Comment vous est venue l’idée du film ?

N.B. :
Avec les deux autres réalisateurs, Sandra Arch et Thomas Hakenholz, on appartient à un collectif qui s’appelle Primitivi, une « téloche de rue ». Un média local qui existe depuis 20 ans et qui a une activité quotidienne d’informations sur la vie sociale et politique de Marseille. Et dans ce collectif, on habite pratiquement tous à la Plaine. Au quotidien, on réalise des petits films très courts. Quand les travaux de la Plaine et la mobilisation ont commencé, c’est tout naturellement qu’on s’est mis à filmer pour créer une contre-propagande au discours de la mairie et de la Métropole. Puis plus largement, on a voulu utiliser le cinéma pour se rendre acteur de cette lutte.

Médiacoop : On sent une dimension collaborative dans la création du documentaire. Par exemple, les projections
« work in progress » quand le film n’était pas encore terminé où le public pouvait faire des retours.

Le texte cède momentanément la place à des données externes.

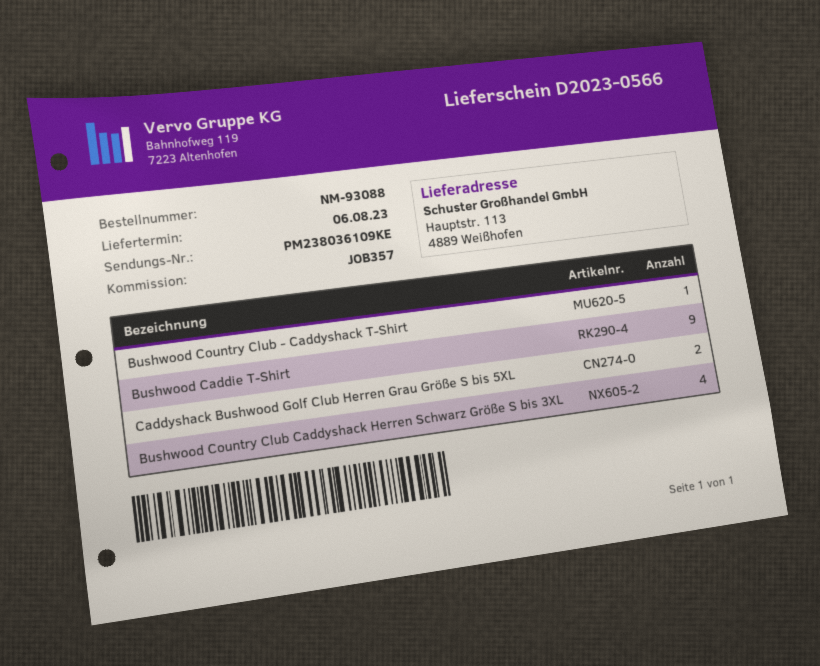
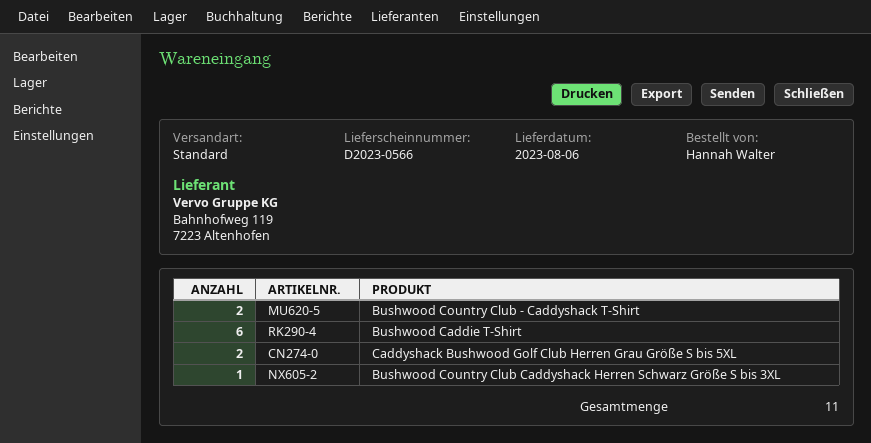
Bushwood Country Club - Caddyshack T-Shirt: 1 -> 2
Bushwood Caddie T-Shirt: 9 -> 6
Bushwood Country Club Caddyshack Herren Schwarz Größe S bis 3XL: 4 -> 1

Comment s’est organisée cette collaboration avec le public et les habitants du quartier ? Quelle influence ça a eu sur le rendu final ?

N.B. :
Très vite, on s’est demandé comment le cinéma pouvait être un vecteur de transformation sociale et un outil de lutte, donc on a organisé deux jours de réflexions autour de ça. Le premier jour on a diffusé le faux documentaire de Peter Watkins sur la commune de Paris. Puis le lendemain, on avait proposé à des gens proches du cinéma, de la presse alternative et des militants impliqués dans la lutte de la Plaine de se réunir pour se demander comment le cinéma pouvait servir la lutte.

Un des groupes de discussion est revenu d’un atelier avec une proposition : dire que la commune de la Plaine a été proclamée, que la Mairie avait rayé la Plaine de toutes les cartes de Marseille, et donc qu’il fallait qu’on s’organise nous-même. On s’est emparé de cette blague, de ce bout de fiction, et on a filmé cette scène de proclamation de la commune de la Plaine avec 200 figurants. A partir de là, on a commencé à suivre le truc, a filmer des petites scènes de fiction, qui sont vite devenues partie prenante de la lutte… Ensuite on a expérimenté avec des projections work-in-progress où on demandait à des habitants du quartier d’écrire les voix-off, de réfléchir avec nous au montage… Ce film est donc une aventure collective.

Médiacoop : Maintenant que les travaux sont finis, qu’est-ce qui a changé à la Plaine ? Voit-on les premiers signes de la gentrification poindre le bout de leur nez ?

N.B. :
La place a déjà beaucoup changé d’allure, les terrasses ont pris beaucoup d’espace. Le prix du loyer et de l’achat ont également beaucoup augmenté. En même temps, un an après la fin des travaux, on voit que les gens se réapproprient quand même l’espace et restent quand même dans le coin, Cette place redevient très active, avec beaucoup d’endroits où on peut se retrouver en dehors des endroits commerciaux et des bars… Puis nous, on se dit modestement qu’en racontant cette histoire, en ayant fait participer les gens au récit de cette lutte, qui est aussi le récit de l’histoire du quartier, ça a été important pour les habitants. Cela fait aussi partie de la réappropriation du lieu.

Propos recueillis par Elian Barascud.

« La bataille de la Plaine », du collectif Primitivi, projection-débat le 13 janvier à 20h au cinéma le Rio à Clermont-Ferrand, en compagnie des Amis du Diplo et le Temps des Cerises.